ひとりで老後を迎える場合、生活費をすべて自分の年金と貯蓄でまかなうことになります。夫婦であれば2人分の年金が入りますが、おひとりさまはそうもいきません。

厚生労働省が2026年7月に公表した「令和7年簡易生命表の概況」によると、60歳の平均余命は男23.86年、女29.07年でした。60歳の女性は平均で約29年、つまり89歳ごろまでの生活を考えることになります。

この記事では、60歳代のおひとりさまがどのくらい貯蓄を持っていて、年金をいくら受け取っているのかを確認していきます。

1. 60歳代「おひとりさま」は増加傾向に。平均貯蓄額はいくら?

まずは60歳代の単身世帯の貯蓄を見ていきましょう。金融経済教育推進機構(J-FLEC)の「家計の金融行動に関する世論調査」2025年の単身世帯調査から確認します。

対象は世帯主が60歳代の418世帯で、金融資産を保有していない世帯も含んだ集計です。

1.1 60歳代「おひとりさま」の貯蓄はいくらか

60歳代・単身世帯の金融資産保有額は次のとおりでした。

  • 平均:1364万円
  • 中央値:300万円

平均は1364万円ですが、中央値は300万円です。平均が中央値の4倍を超えているのは、多く持っている世帯が平均を押し上げているためです。

分布を見ると、金融資産非保有が30.4%で3割を占めます。
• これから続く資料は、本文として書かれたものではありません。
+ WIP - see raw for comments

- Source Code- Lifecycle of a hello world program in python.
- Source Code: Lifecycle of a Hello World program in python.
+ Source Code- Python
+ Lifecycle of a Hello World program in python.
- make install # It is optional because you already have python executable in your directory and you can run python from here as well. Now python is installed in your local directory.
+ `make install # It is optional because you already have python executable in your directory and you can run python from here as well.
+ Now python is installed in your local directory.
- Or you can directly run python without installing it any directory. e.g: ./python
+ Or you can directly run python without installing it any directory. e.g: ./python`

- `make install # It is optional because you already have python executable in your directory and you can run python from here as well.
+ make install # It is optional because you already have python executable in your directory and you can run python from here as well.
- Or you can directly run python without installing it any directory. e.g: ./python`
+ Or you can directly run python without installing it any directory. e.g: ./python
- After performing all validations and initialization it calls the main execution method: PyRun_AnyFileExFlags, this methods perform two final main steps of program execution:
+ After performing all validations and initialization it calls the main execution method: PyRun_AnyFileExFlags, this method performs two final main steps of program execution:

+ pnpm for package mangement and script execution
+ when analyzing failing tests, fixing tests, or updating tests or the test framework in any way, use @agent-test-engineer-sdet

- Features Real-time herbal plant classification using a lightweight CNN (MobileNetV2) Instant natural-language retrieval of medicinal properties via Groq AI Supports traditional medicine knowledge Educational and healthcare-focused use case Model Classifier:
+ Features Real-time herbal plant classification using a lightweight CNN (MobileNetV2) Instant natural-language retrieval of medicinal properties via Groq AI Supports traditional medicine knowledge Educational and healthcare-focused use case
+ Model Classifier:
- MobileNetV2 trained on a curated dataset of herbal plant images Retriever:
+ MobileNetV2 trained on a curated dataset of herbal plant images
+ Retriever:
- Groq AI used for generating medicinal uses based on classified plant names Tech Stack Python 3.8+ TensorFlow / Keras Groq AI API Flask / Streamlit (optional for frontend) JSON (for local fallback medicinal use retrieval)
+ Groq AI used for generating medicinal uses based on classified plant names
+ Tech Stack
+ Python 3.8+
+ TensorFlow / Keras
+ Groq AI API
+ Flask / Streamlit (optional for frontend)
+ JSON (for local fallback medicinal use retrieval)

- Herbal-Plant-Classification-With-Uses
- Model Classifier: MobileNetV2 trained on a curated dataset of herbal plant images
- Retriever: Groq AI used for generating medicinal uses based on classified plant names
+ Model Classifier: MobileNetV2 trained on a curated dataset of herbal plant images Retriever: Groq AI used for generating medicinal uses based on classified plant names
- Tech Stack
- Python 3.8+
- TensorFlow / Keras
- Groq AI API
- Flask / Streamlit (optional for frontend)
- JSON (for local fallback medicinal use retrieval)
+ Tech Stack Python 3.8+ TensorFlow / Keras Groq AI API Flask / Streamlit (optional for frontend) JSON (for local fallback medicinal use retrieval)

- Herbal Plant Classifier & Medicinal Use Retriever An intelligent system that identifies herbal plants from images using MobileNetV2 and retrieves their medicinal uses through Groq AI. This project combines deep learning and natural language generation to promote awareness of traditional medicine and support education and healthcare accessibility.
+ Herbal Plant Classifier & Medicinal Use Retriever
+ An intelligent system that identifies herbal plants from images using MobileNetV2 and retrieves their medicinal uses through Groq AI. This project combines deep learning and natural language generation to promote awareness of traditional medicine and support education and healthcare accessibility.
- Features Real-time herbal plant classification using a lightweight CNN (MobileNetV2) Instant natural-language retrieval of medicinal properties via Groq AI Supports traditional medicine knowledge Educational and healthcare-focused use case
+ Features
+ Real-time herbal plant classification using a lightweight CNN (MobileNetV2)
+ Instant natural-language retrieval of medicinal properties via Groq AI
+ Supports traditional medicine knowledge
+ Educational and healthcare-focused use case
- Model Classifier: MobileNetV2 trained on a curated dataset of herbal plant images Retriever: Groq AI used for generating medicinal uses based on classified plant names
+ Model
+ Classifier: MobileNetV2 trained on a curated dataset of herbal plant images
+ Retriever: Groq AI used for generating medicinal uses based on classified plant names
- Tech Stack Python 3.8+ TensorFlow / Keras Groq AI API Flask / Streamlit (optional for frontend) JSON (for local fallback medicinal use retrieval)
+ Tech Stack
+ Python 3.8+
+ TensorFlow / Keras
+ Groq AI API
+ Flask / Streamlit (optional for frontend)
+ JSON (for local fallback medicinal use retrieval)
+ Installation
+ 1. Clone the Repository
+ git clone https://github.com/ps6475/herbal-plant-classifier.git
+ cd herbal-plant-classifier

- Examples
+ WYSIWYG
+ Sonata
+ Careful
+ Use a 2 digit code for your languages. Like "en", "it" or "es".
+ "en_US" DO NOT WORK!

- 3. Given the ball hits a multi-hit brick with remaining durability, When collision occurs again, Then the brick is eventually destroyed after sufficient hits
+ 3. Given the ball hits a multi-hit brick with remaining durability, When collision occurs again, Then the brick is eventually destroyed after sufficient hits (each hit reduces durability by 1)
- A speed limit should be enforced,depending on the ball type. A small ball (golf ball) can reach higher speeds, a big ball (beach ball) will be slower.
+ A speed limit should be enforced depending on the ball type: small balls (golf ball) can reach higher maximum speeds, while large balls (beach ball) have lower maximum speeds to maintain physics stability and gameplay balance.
一方で3000万円以上も15.6%あり、持っている世帯と持っていない世帯に分かれている状態です。

60歳代の単身世帯の金融資産保有額を階級別に並べた分布1/2

60歳代の単身世帯の金融資産保有額を、金融資産非保有から3000万円以上まで13の階級に分けて示した棒グラフ

出所:金融経済教育推進機構「家計の金融行動に関する世論調査 2025年」を参考にLIMO編集部作成

2. 60歳代「おひとりさま」の厚生年金と国民年金

次に、60歳代が受け取っている年金の額を確認します。厚生労働省の「令和6年度厚生年金保険・国民年金事業の概況」から、年齢別の平均年金月額を見ていきましょう。

いずれも令和6年度末現在の受給権者の数値です。

2.1 60〜69歳の厚生年金の平均受給額

厚生年金(第1号)の平均年金月額は次のとおりです。この金額には国民年金(基礎年金)の月額が含まれています。

  • 60歳:9万9664円
  • 61歳:10万4455円
  • 62歳:10万9323円
  • 63歳:6万8758円
  • 64歳:8万3901円
  • 65歳:14万9862円
  • 66歳:15万2378円
  • 67歳:15万2356円
  • 68歳:15万2709円
  • 69歳:15万1284円

65歳を境に金額が大きく変わっています。60歳から64歳の受給権者は、特別支給の老齢厚生年金の定額部分の支給開始年齢が引き上げられた影響で、主に定額部分のない報酬比例部分のみを受け取っている人だからです。

65歳以上になると基礎年金が加わるため、15万円台に上がります。60歳代前半の金額をそのまま老後の見込額として考えないよう注意が必要です。

2.2 60〜69歳の国民年金の平均受給額

国民年金(老齢基礎年金)の平均年金月額は次のとおりです。

  • 60歳:4万5186円
  • 61歳:4万6371円
  • 62歳:4万7784円
  • 63歳:4万7258円
  • 64歳:4万7896円
  • 65歳:6万1240円
  • 66歳:6万1369円
  • 67歳:6万1345円
  • 68歳:6万1293円
  • 69歳:6万978円

こちらも65歳を境に金額が変わります。60歳から64歳で国民年金を受け取っているのは繰上げ支給を選んだ人で、繰上げによって減額された額になっているためです。

65歳以上は6万円台前半でした。おひとりさまで国民年金だけの場合、この金額で生活費をまかなうことになります。

和田 直子

老後に向けて、備えがどのくらい必要かを考えるときには、年金額と生活費の差を先に試算して割り出すことが大切です。この差がわかれば、毎月どのくらいのペースでお金を取り崩すことになるのかが把握しやすくなり、逆算して最低限いくら蓄えるべきか目標が立てやすくなります。